Write down exactly the line where "The Legend of" occurs and every line that follows it through the end of the material below; include nothing else.
Segment Start: AVAILABLE RECORDS
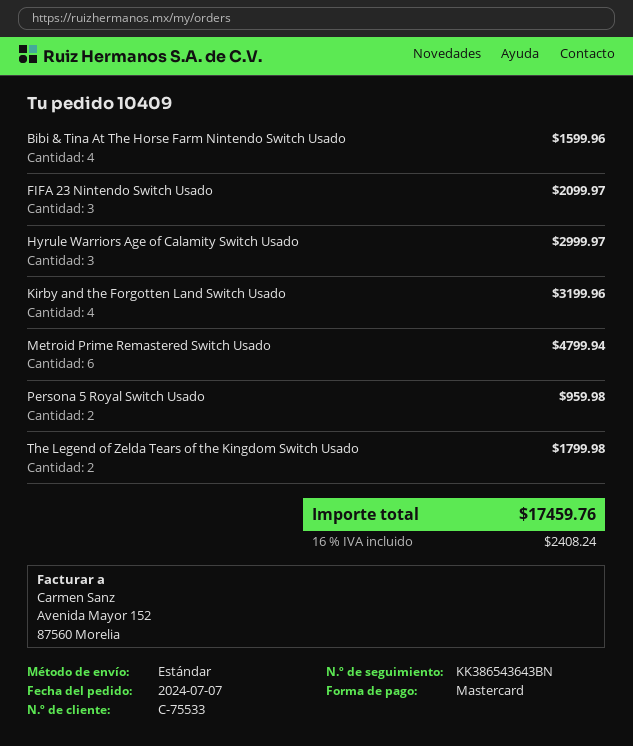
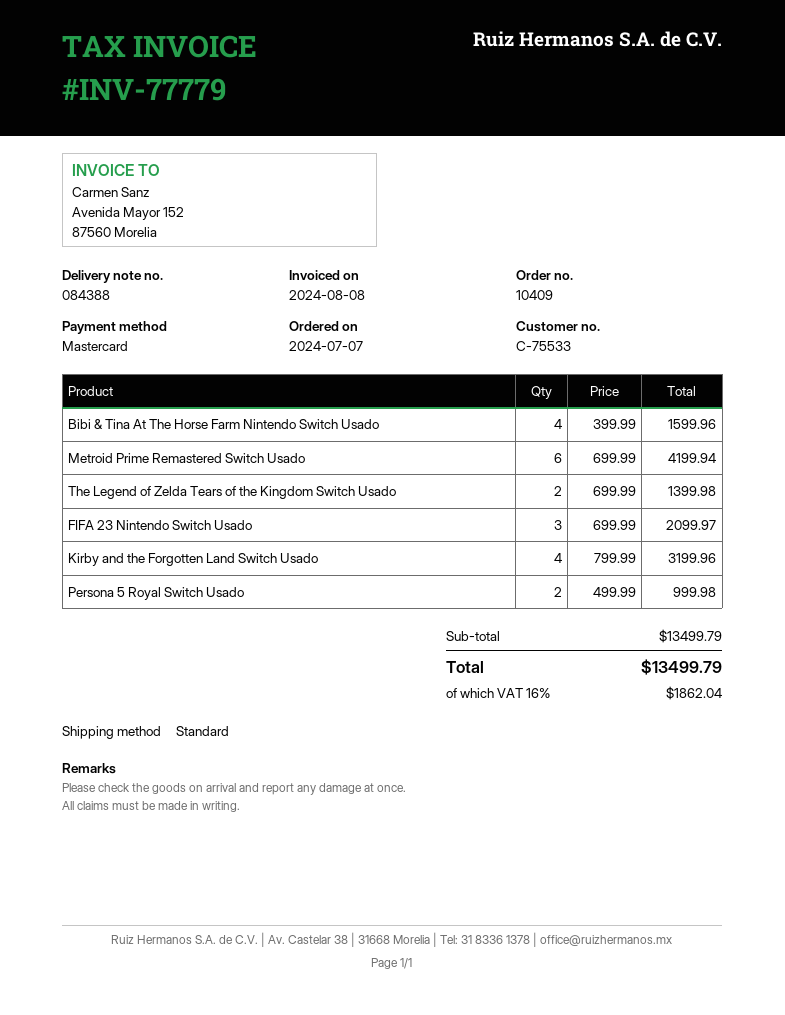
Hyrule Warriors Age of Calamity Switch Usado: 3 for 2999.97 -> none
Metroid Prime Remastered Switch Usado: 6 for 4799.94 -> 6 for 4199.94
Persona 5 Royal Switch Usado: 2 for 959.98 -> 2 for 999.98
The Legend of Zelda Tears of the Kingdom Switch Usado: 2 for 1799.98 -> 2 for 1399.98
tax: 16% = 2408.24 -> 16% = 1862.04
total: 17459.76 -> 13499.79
Segment End: AVAILABLE RECORDS
**RESULT FOR THIS EXERCISE**
The Legend of Zelda Tears of the Kingdom Switch Usado: 2 for 1799.98 -> 2 for 1399.98
tax: 16% = 2408.24 -> 16% = 1862.04
total: 17459.76 -> 13499.79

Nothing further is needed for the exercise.